Would you print out every entry exactly as given?

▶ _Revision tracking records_

######

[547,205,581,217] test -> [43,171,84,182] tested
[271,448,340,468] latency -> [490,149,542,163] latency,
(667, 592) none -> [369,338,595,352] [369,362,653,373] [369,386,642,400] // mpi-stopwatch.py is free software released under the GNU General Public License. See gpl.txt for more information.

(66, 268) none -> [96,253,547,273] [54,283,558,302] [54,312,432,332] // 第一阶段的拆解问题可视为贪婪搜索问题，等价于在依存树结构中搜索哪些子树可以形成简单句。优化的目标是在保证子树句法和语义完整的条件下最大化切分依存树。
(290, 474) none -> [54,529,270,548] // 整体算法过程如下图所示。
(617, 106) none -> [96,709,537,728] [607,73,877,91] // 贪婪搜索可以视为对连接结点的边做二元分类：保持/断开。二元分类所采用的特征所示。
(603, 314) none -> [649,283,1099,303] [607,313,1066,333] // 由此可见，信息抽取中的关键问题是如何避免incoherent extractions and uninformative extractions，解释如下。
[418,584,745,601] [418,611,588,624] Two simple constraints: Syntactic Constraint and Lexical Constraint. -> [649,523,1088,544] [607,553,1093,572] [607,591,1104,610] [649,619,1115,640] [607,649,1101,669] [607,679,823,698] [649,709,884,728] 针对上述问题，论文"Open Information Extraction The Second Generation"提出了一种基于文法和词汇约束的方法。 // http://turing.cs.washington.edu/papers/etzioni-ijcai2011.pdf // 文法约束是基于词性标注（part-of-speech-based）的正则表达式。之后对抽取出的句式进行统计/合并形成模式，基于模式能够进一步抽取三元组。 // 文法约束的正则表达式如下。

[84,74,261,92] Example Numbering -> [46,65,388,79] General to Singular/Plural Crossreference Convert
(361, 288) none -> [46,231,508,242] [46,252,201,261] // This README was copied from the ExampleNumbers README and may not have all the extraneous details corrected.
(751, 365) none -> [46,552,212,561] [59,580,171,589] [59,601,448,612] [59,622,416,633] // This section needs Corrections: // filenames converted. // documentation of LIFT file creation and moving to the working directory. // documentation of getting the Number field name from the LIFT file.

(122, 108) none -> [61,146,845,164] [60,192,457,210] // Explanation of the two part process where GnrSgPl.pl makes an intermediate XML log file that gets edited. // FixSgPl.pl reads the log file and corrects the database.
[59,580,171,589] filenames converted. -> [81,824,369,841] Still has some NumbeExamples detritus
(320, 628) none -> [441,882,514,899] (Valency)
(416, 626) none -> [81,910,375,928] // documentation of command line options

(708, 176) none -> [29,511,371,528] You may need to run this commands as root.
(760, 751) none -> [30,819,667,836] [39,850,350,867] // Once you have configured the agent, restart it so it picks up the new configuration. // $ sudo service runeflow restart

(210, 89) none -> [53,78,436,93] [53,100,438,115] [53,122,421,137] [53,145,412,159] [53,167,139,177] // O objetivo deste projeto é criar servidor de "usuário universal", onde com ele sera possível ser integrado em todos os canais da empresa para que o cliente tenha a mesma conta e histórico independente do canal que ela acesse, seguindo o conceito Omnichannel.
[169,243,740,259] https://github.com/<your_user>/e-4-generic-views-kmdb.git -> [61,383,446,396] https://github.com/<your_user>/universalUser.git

######

▶ _Written answer_
[547,205,581,217] test -> [43,171,84,182] tested
[271,448,340,468] latency -> [490,149,542,163] latency,
(667, 592) none -> [369,338,595,352] [369,362,653,373] [369,386,642,400] // mpi-stopwatch.py is free software released under the GNU General Public License. See gpl.txt for more information.

(66, 268) none -> [96,253,547,273] [54,283,558,302] [54,312,432,332] // 第一阶段的拆解问题可视为贪婪搜索问题，等价于在依存树结构中搜索哪些子树可以形成简单句。优化的目标是在保证子树句法和语义完整的条件下最大化切分依存树。
(290, 474) none -> [54,529,270,548] // 整体算法过程如下图所示。
(617, 106) none -> [96,709,537,728] [607,73,877,91] // 贪婪搜索可以视为对连接结点的边做二元分类：保持/断开。二元分类所采用的特征所示。
(603, 314) none -> [649,283,1099,303] [607,313,1066,333] // 由此可见，信息抽取中的关键问题是如何避免incoherent extractions and uninformative extractions，解释如下。
[418,584,745,601] [418,611,588,624] Two simple constraints: Syntactic Constraint and Lexical Constraint. -> [649,523,1088,544] [607,553,1093,572] [607,591,1104,610] [649,619,1115,640] [607,649,1101,669] [607,679,823,698] [649,709,884,728] 针对上述问题，论文"Open Information Extraction The Second Generation"提出了一种基于文法和词汇约束的方法。 // http://turing.cs.washington.edu/papers/etzioni-ijcai2011.pdf // 文法约束是基于词性标注（part-of-speech-based）的正则表达式。之后对抽取出的句式进行统计/合并形成模式，基于模式能够进一步抽取三元组。 // 文法约束的正则表达式如下。

[84,74,261,92] Example Numbering -> [46,65,388,79] General to Singular/Plural Crossreference Convert
(361, 288) none -> [46,231,508,242] [46,252,201,261] // This README was copied from the ExampleNumbers README and may not have all the extraneous details corrected.
(751, 365) none -> [46,552,212,561] [59,580,171,589] [59,601,448,612] [59,622,416,633] // This section needs Corrections: // filenames converted. // documentation of LIFT file creation and moving to the working directory. // documentation of getting the Number field name from the LIFT file.

(122, 108) none -> [61,146,845,164] [60,192,457,210] // Explanation of the two part process where GnrSgPl.pl makes an intermediate XML log file that gets edited. // FixSgPl.pl reads the log file and corrects the database.
[59,580,171,589] filenames converted. -> [81,824,369,841] Still has some NumbeExamples detritus
(320, 628) none -> [441,882,514,899] (Valency)
(416, 626) none -> [81,910,375,928] // documentation of command line options

(708, 176) none -> [29,511,371,528] You may need to run this commands as root.
(760, 751) none -> [30,819,667,836] [39,850,350,867] // Once you have configured the agent, restart it so it picks up the new configuration. // $ sudo service runeflow restart

(210, 89) none -> [53,78,436,93] [53,100,438,115] [53,122,421,137] [53,145,412,159] [53,167,139,177] // O objetivo deste projeto é criar servidor de "usuário universal", onde com ele sera possível ser integrado em todos os canais da empresa para que o cliente tenha a mesma conta e histórico independente do canal que ela acesse, seguindo o conceito Omnichannel.
[169,243,740,259] https://github.com/<your_user>/e-4-generic-views-kmdb.git -> [61,383,446,396] https://github.com/<your_user>/universalUser.git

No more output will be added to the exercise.